24 and 227 open and the display 62 and display @6SK are replaced with the contents of memory 202 and memory 203.
201, the contents of the counter 204 are displayed. Then, during the copying operation, [8 keys except TOPJ key are not working].

Therefore, the message ``The moment the 8TARTJ key is activated, the counter is zero, so the display 62 tl<ooon→<oo
o>, 65 becomes <a a 5>→<000-. However, as the copying operation progresses, this number #j is counted up, and when the corresponding memory value and the counter value become equal, the copying operation ends. When the photographing is completed, each counter is cleared to zero in preparation for the next operation, and the displays 62 and 65 display the numerical values in the memory again.

[8 When the TOPJ key is pressed at any point during the copying operation, the operation ends at a well-defined point in the process from that point.

Next, %7 Rikupu Frog 205.20+6 remembers that the ``key% tsu'' key was pressed.

Neither of these will sect, and if one sets, the other will always reset. If the "9" key is now pressed, the flap frog 205 will be set and the gates 228 and 229 will move. IRV'h, numeric key group 21
When any of the 7 keys is pressed, the value is entered into the memory 202 through the gate 22@. At this time, if the pilot lamp 234 is lit by the flap flop 207 which remembers that the OK key has been pressed, it is reset by the signal 232 and the lamp is turned off.
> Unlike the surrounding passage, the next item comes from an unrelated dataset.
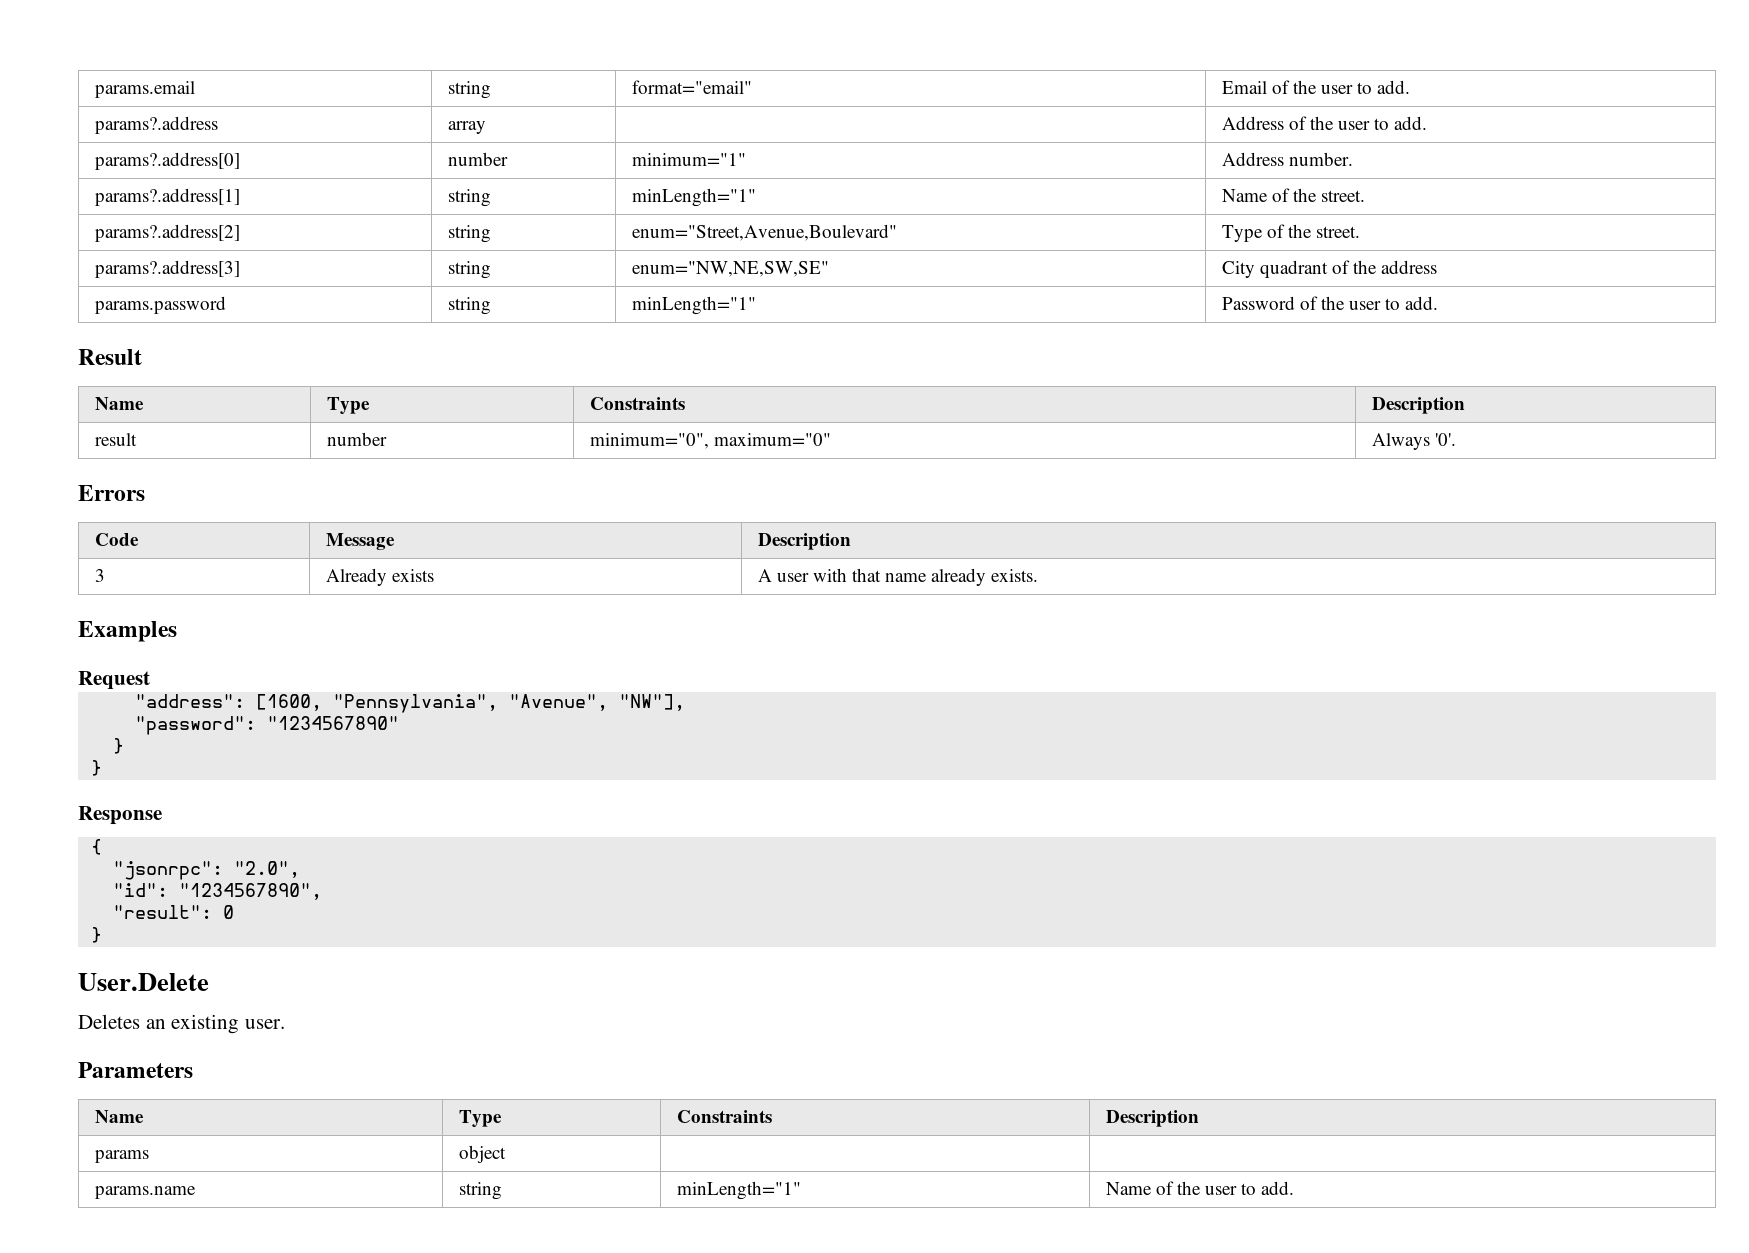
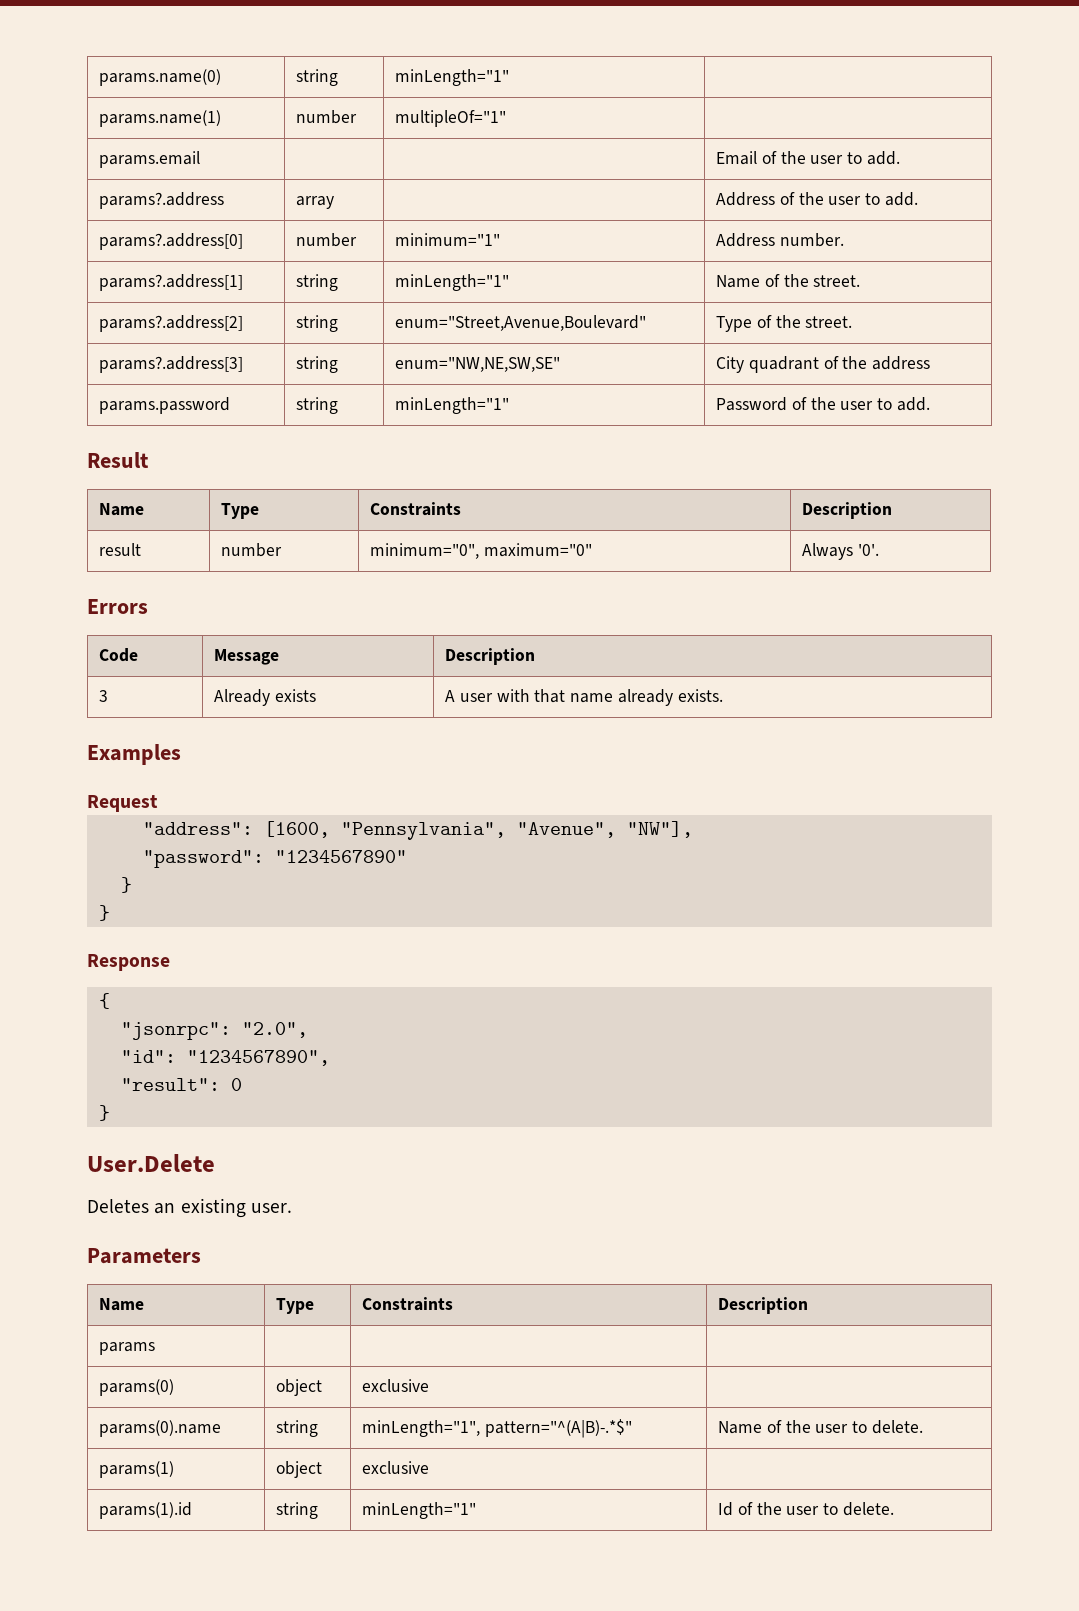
[94,81,195,98] [447,81,491,99] [631,80,752,94] params.email | string | format="email" -> [99,69,222,86] [296,69,339,86] [395,69,510,86] [99,110,222,127] [296,110,358,124] [395,110,507,127] [99,151,201,168] params.name(0) | string | minLength="1" | // params.name(1) | number | multipleOf="1" | // params.email | |
[458,1145,506,1163] [94,1186,196,1199] [458,1182,502,1200] [676,1181,801,1200] object | | // params.name | string | minLength="1" -> [99,1379,175,1396] [276,1379,323,1396] [362,1379,430,1392] [99,1420,222,1437] [276,1420,319,1437] [362,1419,633,1438] | | // params(0) | object | exclusive | // params(0).name | string | minLength="1", pattern="^(A|B)-.*$"
[1261,1181,1295,1195] add. -> [871,1420,923,1434] [99,1461,175,1478] [276,1461,323,1478] [362,1461,430,1474] [99,1502,193,1519] [276,1502,319,1519] [362,1502,477,1519] [718,1502,894,1516] delete. // params(1) | object | exclusive | // params(1).id | string | minLength="1" | Id of the user to delete.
Also, when the Oka key 221 is pressed at the position of the numerical key group 217, it passes through the gate 229, sets the flip-prop 207, lights up the pilot lamp 2M, and at the same time, some numerical value has already been stored in the memory 202. If it is,
Clear this with signal line 235. Therefore, the entry of a numerical value into memory and the Oka instruction cannot be satisfied at the same time; one is true, and the other is always not true.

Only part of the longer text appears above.